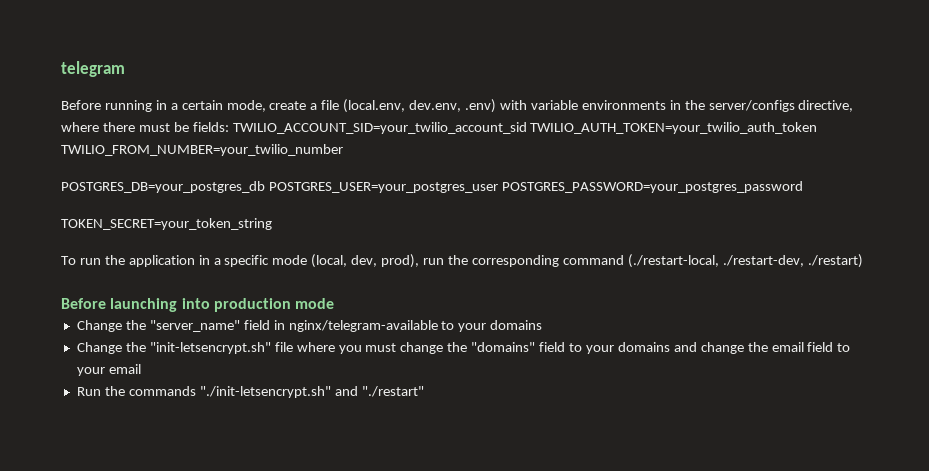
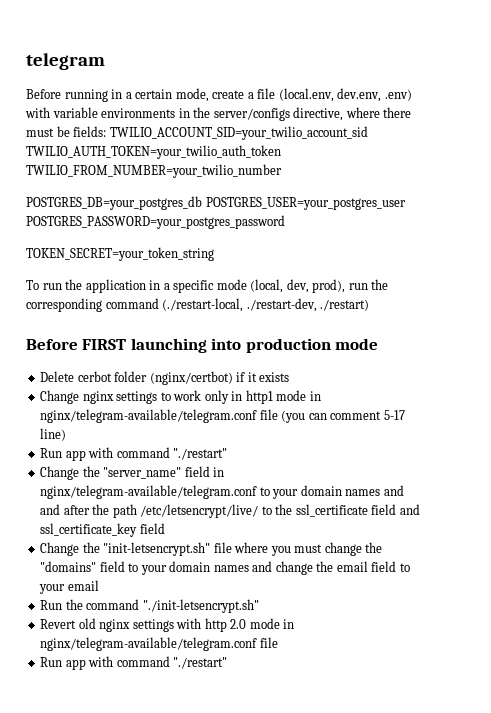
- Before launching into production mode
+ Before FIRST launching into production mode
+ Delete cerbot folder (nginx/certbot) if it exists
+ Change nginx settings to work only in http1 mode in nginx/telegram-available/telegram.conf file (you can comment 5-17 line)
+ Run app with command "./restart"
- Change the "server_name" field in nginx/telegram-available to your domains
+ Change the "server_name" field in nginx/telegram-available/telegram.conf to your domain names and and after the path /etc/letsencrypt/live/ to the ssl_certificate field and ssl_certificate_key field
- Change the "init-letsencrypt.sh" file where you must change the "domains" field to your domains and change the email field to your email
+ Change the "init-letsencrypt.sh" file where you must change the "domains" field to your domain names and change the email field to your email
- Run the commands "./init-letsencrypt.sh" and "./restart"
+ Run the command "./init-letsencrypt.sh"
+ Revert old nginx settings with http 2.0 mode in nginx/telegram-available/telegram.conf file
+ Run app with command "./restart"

———

Count every line of the material above that holds the string "settings", then state only the total.

2